The Western Sahara conflict remains the focal point of Moroccan foreign policy. UN Security Council Resolution 2797 (October 2025), which endorses genuine autonomy under Moroccan sovereignty as the most realistic basis for a settlement, represents the most significant diplomatic advance since the 1975 Green March, effectively removing the independence referendum from the immediate agenda. Morocco’s relationship with Spain and the EU exemplifies its broader approach of calculated coercion within structural interdependence: the instrumentalization of migration flows and customs restrictions secured Spain’s formal endorsement of the autonomy plan in 2022, while Brussels has progressively shifted toward pragmatism—aligning with Resolution 2797 in January 2026—even as the Court of Justice restricts trade agreements that incorporate Western Saharan resources without Sahrawi consent.

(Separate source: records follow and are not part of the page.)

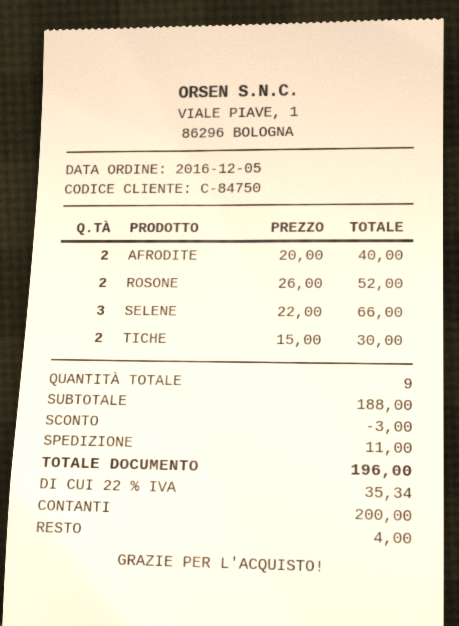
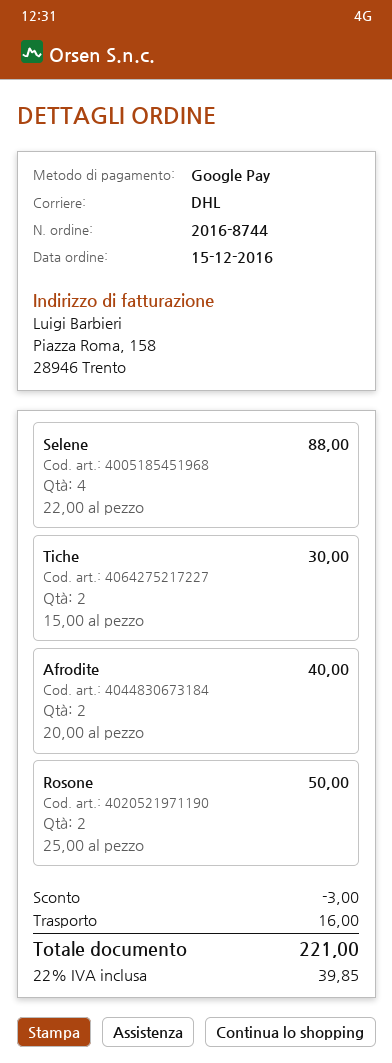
order date: 2016-12-05 -> 2016-12-15
payment method: cash -> Google Pay
ROSONE: 2 x 26.00 = 52.00 -> 2 x 25.00 = 50.00
SELENE: 3 x 22.00 = 66.00 -> 4 x 22.00 = 88.00
shipping: 11.00 -> 16.00
tax: 22% = 35.34 -> 22% = 39.85
total: 196.00 -> 221.00

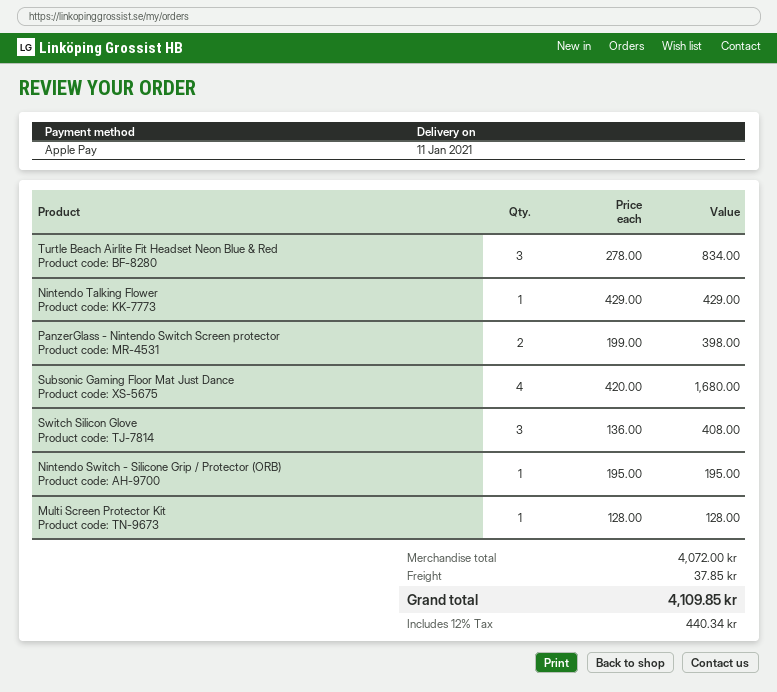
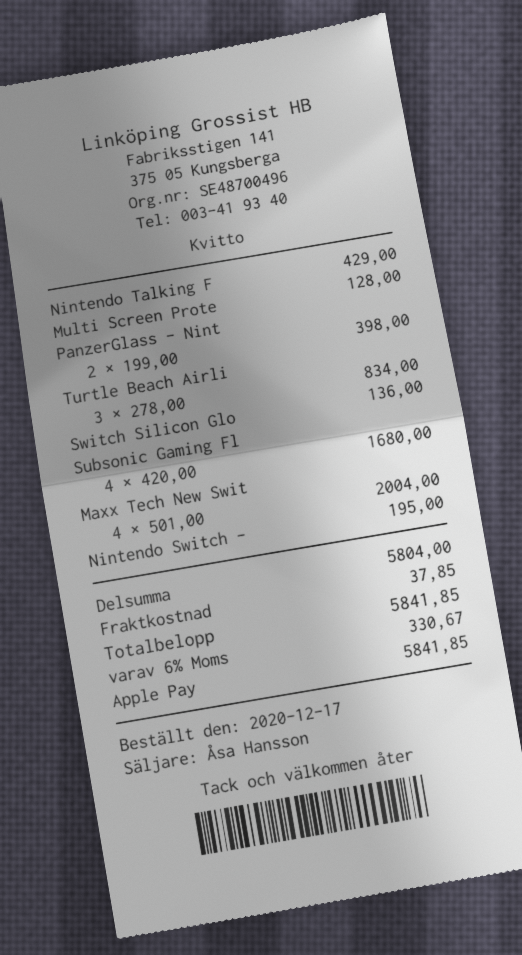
Switch Silicon Glove: 3 x 136.00 = 408.00 -> 1 x 136.00 = 136.00
Maxx Tech New Swit: none -> 4 x 501.00 = 2004.00
subtotal: 4072.00 -> 5804.00
tax: 12% = 440.34 -> 6% = 330.67
total: 4109.85 -> 5841.85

Regionally, the Morocco–Algeria rivalry is the primary driver of instability in the Maghreb. The 2021 diplomatic rupture, an ongoing arms race—with Algeria’s defense budget set to reach $25 billion in 2025—and divergent alignments (Morocco with the United States and Israel; Algeria with Russia and China) have stalled regional integration. The most likely trajectory for 2026–2031 combines high international recognition of Morocco’s position with a continued diplomatic rupture. Mauritania functions as a conditional but manageable partner, granting Morocco controlled access to the Sahel without full alignment. Morocco’s normalization with Israel under the 2020 Abraham Accords has deepened military and intelligence cooperation, formalized in a joint work plan in January 2026, though the role of broker for broader Arab normalization is increasingly being assumed by the UAE.

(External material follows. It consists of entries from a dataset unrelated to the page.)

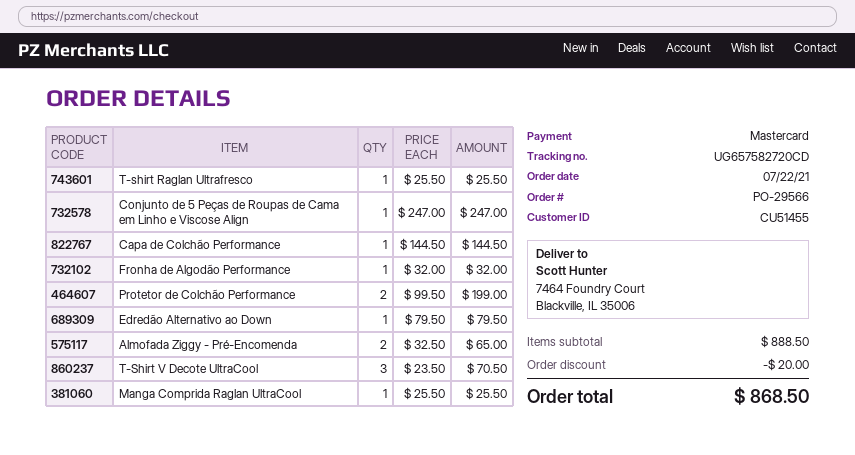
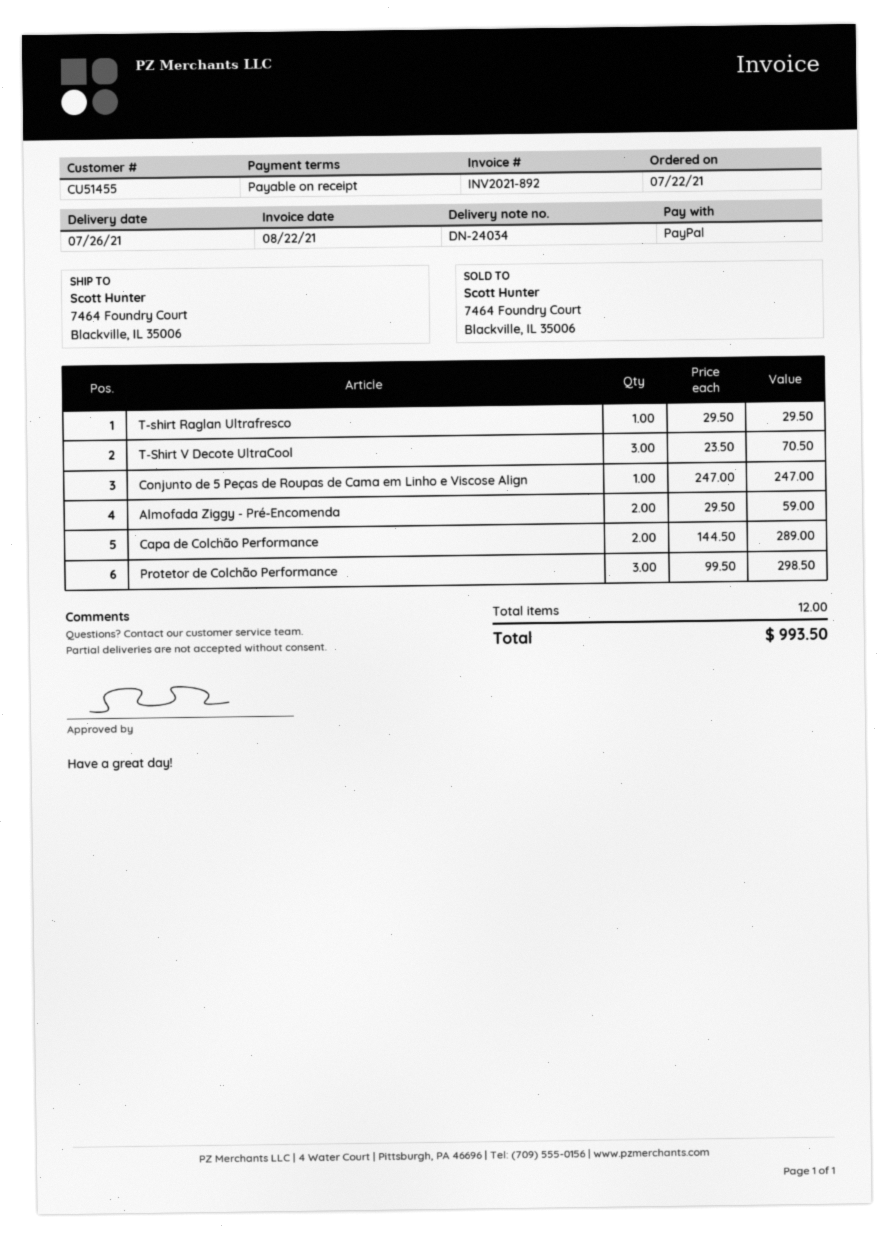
payment method: Mastercard -> PayPal
T-shirt Raglan Ultrafresco: 1 x 25.50 = 25.50 -> 1 x 29.50 = 29.50
Capa de Colchão Performance: 1 x 144.50 = 144.50 -> 2 x 144.50 = 289.00
Fronha de Algodão Performance: 1 x 32.00 = 32.00 -> none
Protetor de Colchão Performance: 2 x 99.50 = 199.00 -> 3 x 99.50 = 298.50
Edredão Alternativo ao Down: 1 x 79.50 = 79.50 -> none
Almofada Ziggy - Pré-Encomenda: 2 x 32.50 = 65.00 -> 2 x 29.50 = 59.00
Manga Comprida Raglan UltraCool: 1 x 25.50 = 25.50 -> none
discount: 20.00 -> none
total: 868.50 -> 993.50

At the continental level, Morocco’s return to the African Union in 2017—combined with its status as the second-largest African investor on the continent, the OCP Group’s fertilizer operations, and the Atlantic Initiative—reinforces both its economic footprint and its objectives regarding Western Sahara. Instability in the Sahel poses structural but manageable spillover risks, which are addressed through proactive counterterrorism, religious diplomacy, and development programs. The picture that emerges is of a kingdom that has maximized its institutional and geographic resources to exert disproportionate influence, yet whose continent-wide ambitions—hub status, territorial consolidation, and trade nexus—remain contingent on sustained financing, alignment with market demand, and the durability of Western diplomatic support. Morocco’s trajectory is therefore one of managed ascent, shaped as much by the real constraints on its ambitions as by the ambitions themselves.